* _Problem details_: Starting at the line that holds "study of them." and stopping at the line that holds "having to bridge.", restate the records below word for word, with both of those lines included.

* _Exercise inputs_:
_ _ _

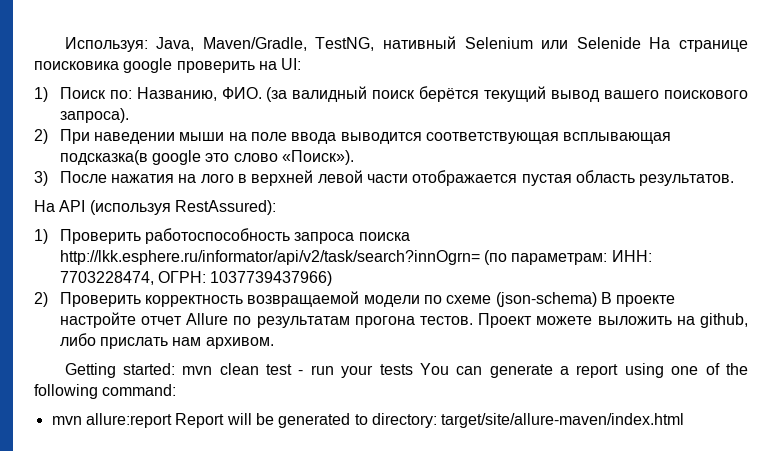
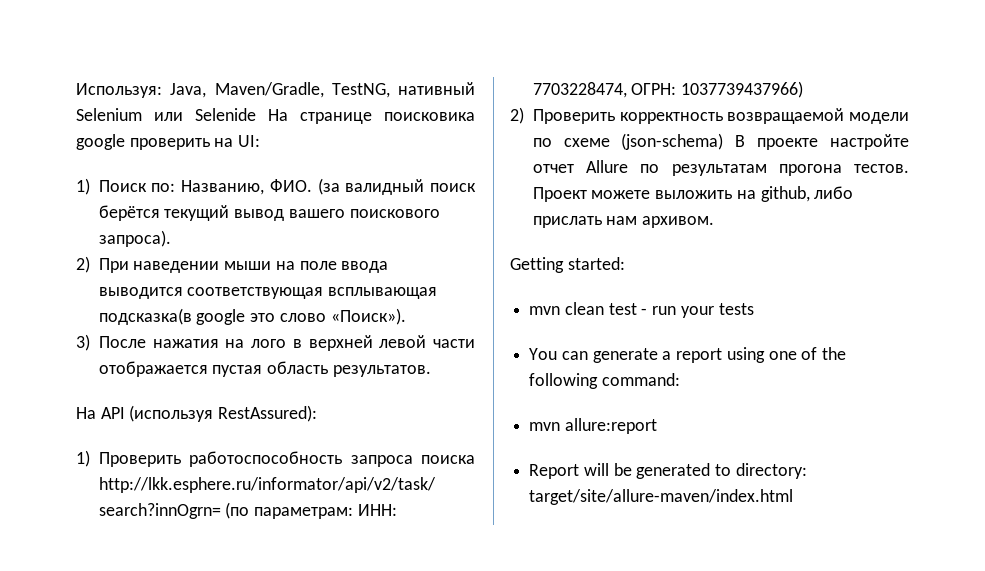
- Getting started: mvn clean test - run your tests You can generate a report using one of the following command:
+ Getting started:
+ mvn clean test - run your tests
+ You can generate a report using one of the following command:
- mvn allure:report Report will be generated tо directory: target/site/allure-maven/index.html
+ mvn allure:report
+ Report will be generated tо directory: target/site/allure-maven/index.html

_ _ _

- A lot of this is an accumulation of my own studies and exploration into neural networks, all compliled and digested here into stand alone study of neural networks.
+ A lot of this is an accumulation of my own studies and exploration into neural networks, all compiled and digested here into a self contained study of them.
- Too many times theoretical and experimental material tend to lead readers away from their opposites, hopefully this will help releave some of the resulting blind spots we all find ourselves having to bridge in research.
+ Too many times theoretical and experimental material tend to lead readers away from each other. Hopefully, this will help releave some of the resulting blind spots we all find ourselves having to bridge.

_ _ _

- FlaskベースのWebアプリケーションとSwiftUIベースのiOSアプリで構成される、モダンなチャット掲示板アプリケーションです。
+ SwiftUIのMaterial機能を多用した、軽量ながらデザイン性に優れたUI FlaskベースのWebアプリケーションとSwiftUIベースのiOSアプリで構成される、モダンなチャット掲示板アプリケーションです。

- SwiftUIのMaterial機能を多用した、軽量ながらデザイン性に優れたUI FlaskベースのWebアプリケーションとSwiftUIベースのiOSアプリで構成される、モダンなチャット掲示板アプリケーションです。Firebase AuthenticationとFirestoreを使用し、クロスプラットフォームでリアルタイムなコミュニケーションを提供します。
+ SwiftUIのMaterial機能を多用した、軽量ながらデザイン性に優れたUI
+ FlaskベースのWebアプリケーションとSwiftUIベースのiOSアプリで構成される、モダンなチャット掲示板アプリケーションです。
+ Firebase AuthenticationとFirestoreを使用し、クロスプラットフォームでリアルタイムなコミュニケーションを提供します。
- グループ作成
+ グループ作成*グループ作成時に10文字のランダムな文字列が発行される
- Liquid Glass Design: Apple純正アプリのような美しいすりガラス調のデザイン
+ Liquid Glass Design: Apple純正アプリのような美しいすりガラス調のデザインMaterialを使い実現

_ _ _

* _Exercise answer_:
+ A lot of this is an accumulation of my own studies and exploration into neural networks, all compiled and digested here into a self contained study of them.
- Too many times theoretical and experimental material tend to lead readers away from their opposites, hopefully this will help releave some of the resulting blind spots we all find ourselves having to bridge in research.
+ Too many times theoretical and experimental material tend to lead readers away from each other. Hopefully, this will help releave some of the resulting blind spots we all find ourselves having to bridge.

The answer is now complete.